If you consciously replace all these systems with one, you don’t have to worry about where to look for a note or whether you’ve got a complete picture. Combined with the next two principles, it will allow your mind to forget about the task temporarily and leave your note-taking system to keep track of it.

There is an exception to the one place principle: Calendar. Anything that has to happen at a particular time goes to your calendar. The calendar is just too damn good at keeping temporal information to try to substitute it by a note-taking app.

Next Action format

David Allen introduces the concept of “Stuff”. Stuff is anything that you need to do something about. You’ve made a commitment to yourself or to others to change something.

An example of stuff is “Car needs fixing” or just “Car”. If your TODO lists are like mine used to be, they are full of such reminders. “Car” tells you that something needs to be done, but it doesn’t say what. The vagueness of such note helps you procrastinate.

Contrast that with the Next Action note format: What is the very next physical action that you need to take to move this thing forward? You need to be able to close your eyes and see yourself doing the physical activity and see the outcome.

“Car” changes to “Call my friend Jim and ask him for contact information of the mechanic he was so happy with”. Don’t worry about what happens next. You’ll come up with the Next Next Action after you’ve done this one.

You should often process all your “stuff” and turn it into next actions or archived notes for reference.

Pro tip: If you come up with the next action and it takes less than two minutes, do it straight away1.

Weekly revision

Regularly revisiting my notes is where my previous system lacked the most.

Revising your notes means archiving notes that you don’t need to do anything about any more. It means organising the notes that need action into lists and picking the ones you can do something about the next week.
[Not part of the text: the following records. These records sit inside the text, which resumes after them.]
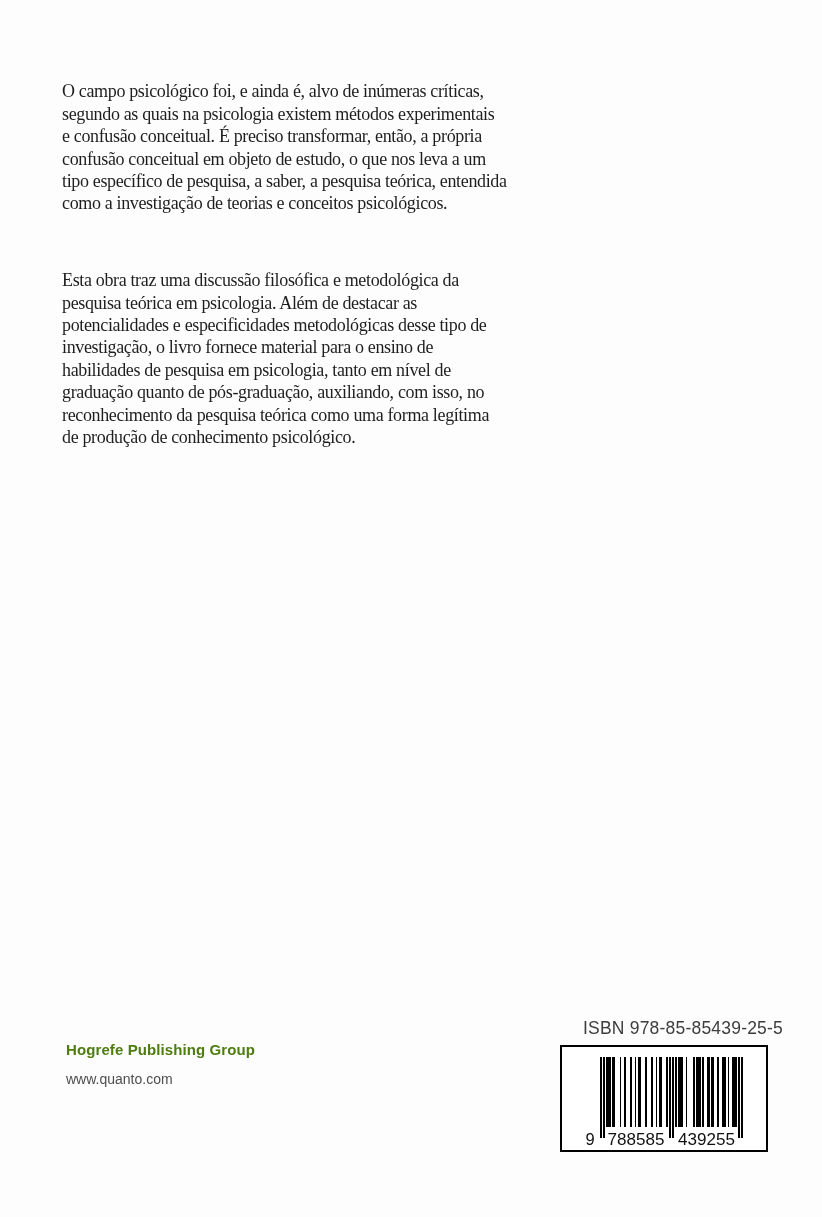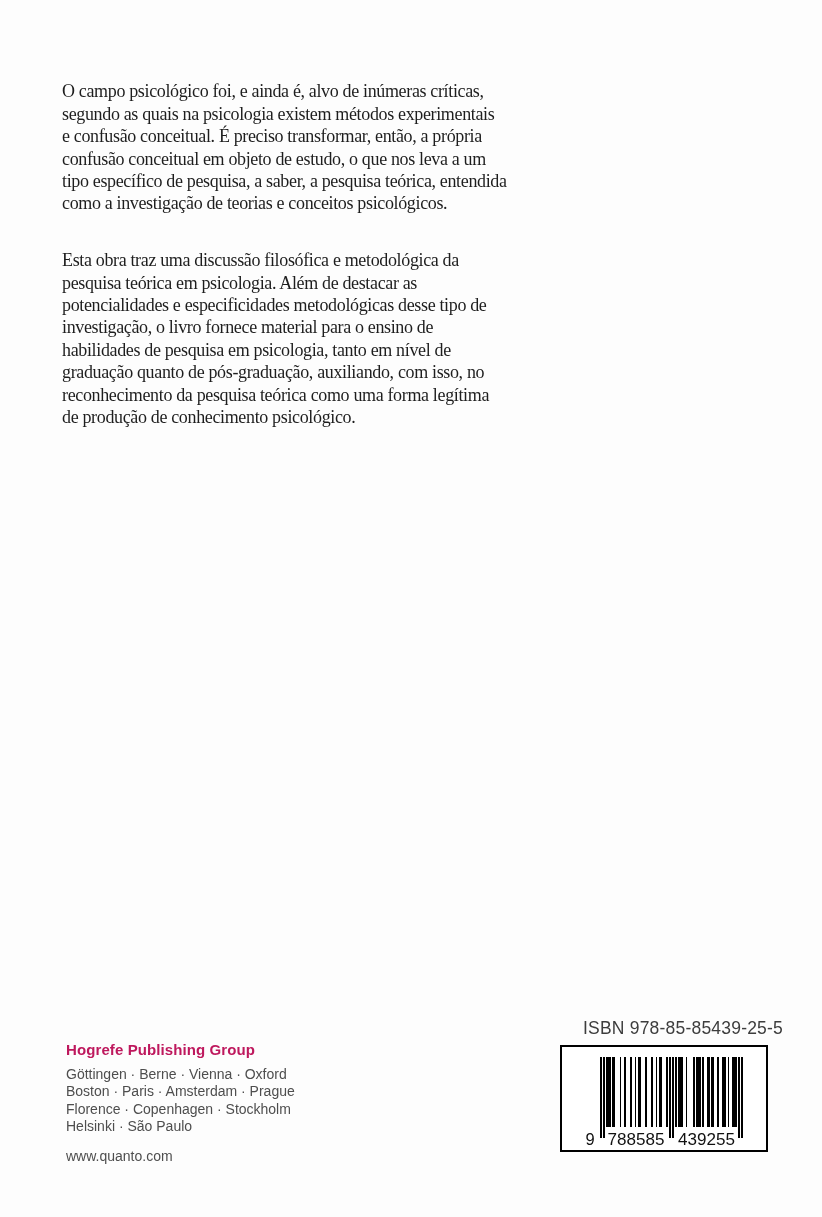--- a/index.html
+++ b/index.html
@@ -22,7 +22,7 @@
     letter-spacing: -0.35px;
     white-space: pre-line;
   }
-  .blurb p + p { margin-top: 12px; }
+  .blurb p + p { margin-top: 32px; }
 
   
   .publisher {

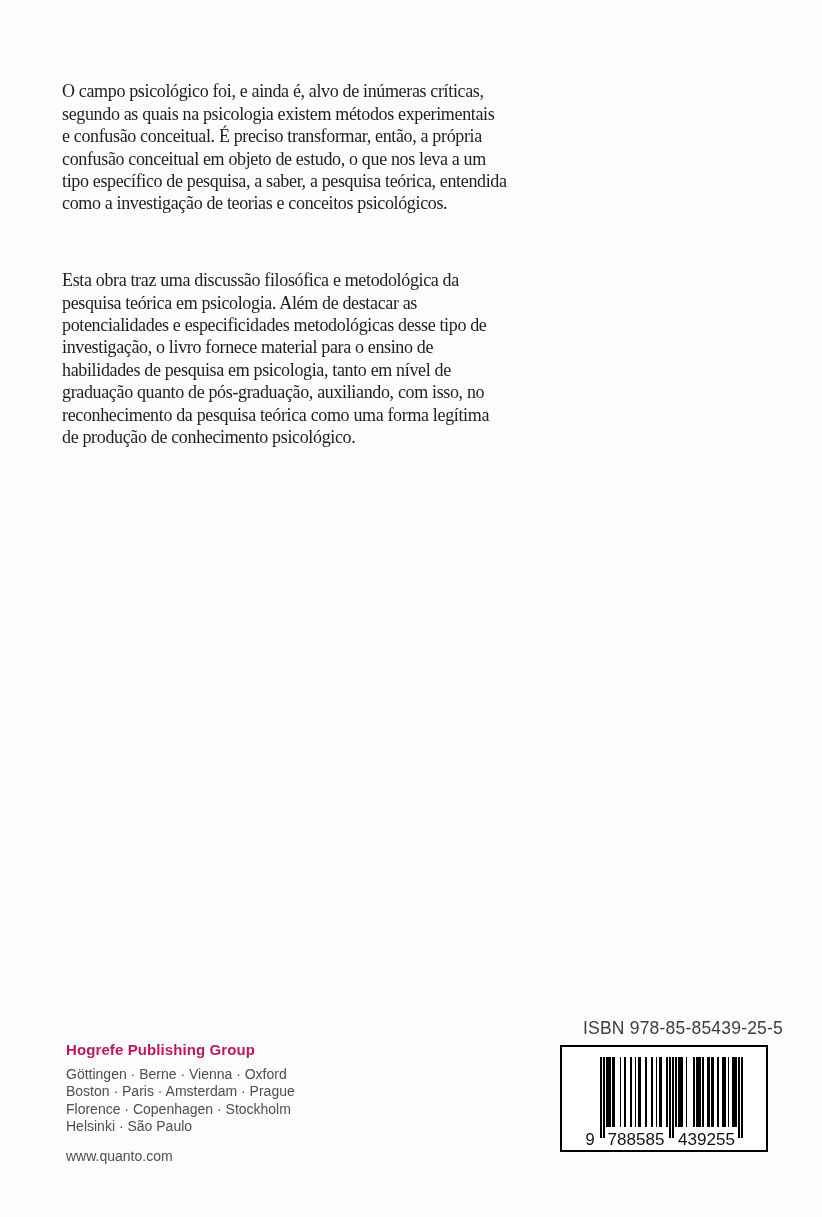--- a/index.html
+++ b/index.html
@@ -34,7 +34,7 @@
   .pub-name {
     font-size: 15px;
     font-weight: bold;
-    color: #be185d;
+    color: #4d7c0f;
     letter-spacing: 0.1px;
   }
   .pub-cities {

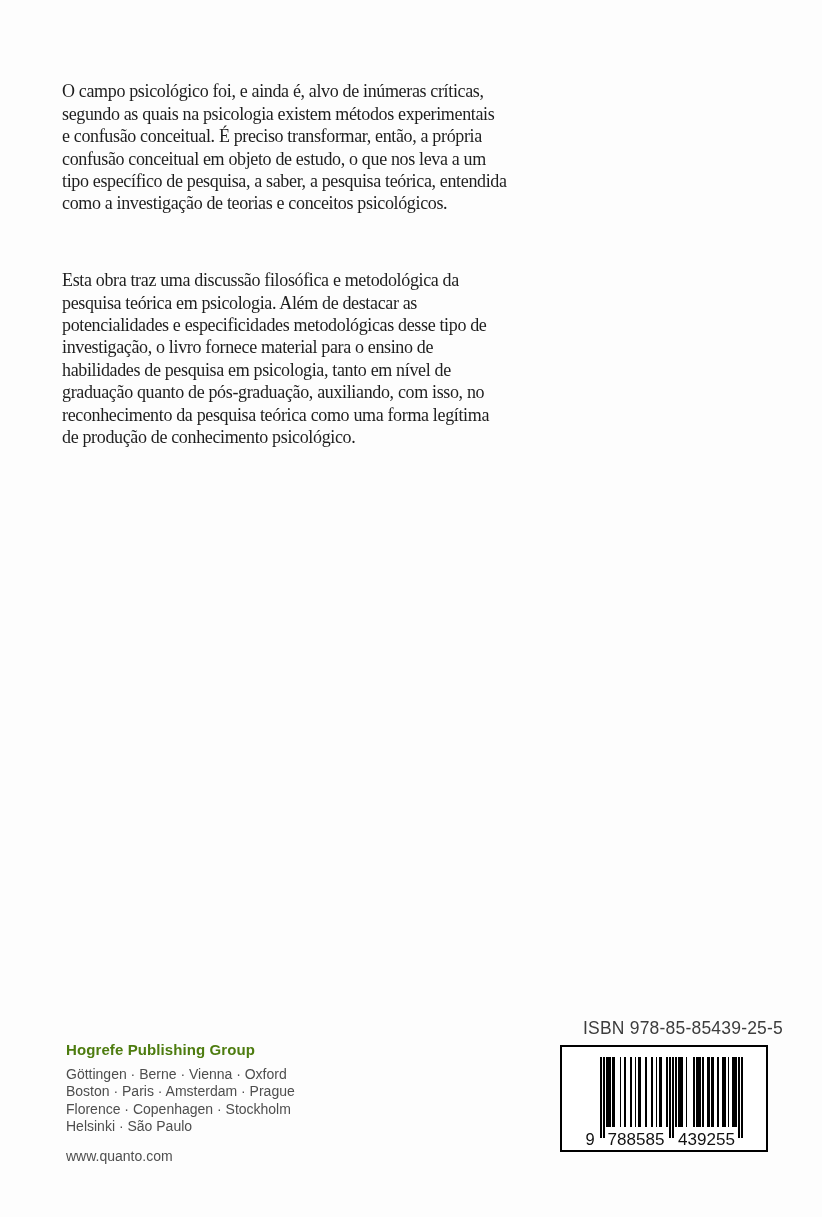--- a/index.html
+++ b/index.html
@@ -107,10 +107,6 @@
 
   <div class="publisher">
     <div class="pub-name">Hogrefe Publishing Group</div>
-    <div class="pub-cities">Göttingen · Berne · Vienna · Oxford
-Boston · Paris · Amsterdam · Prague
-Florence · Copenhagen · Stockholm
-Helsinki · São Paulo</div>
     <div class="pub-site">www.quanto.com</div>
   </div>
If you don’t do this, there is a good chance that some important outstanding task gets lost in the older and dusty parts of your system. When that happens, your mind is going to realise that it can’t trust the system, and it will take back the responsibility for remembering all outstanding work.

Without the weekly revision, you also don’t know whether the next actions you work on are the most important work you could be doing. Maybe the note that you created a few weeks ago is now more important.

You should revisit your priorities and maybe put some things on a back burner, so you can focus on the things that matter now. This process takes just over an hour each week, but that’s pennies when you consider how much mental space this activity frees up.

GTD in detail

The book has dense 270 pages, and this summary contains only the principles that struck me the most. You can read the book if you are interested in the details of the method. If you don’t have that much time, I recommend Erlend Hamberg’s GTD guide. It doesn’t push any software agenda, and it’s nicely illustrated.

I’ve implemented these concepts just under a month ago. Once I feel I have a good grasp of the practical details, I’m going to share much more practical workflow with the tools I’m using for my system.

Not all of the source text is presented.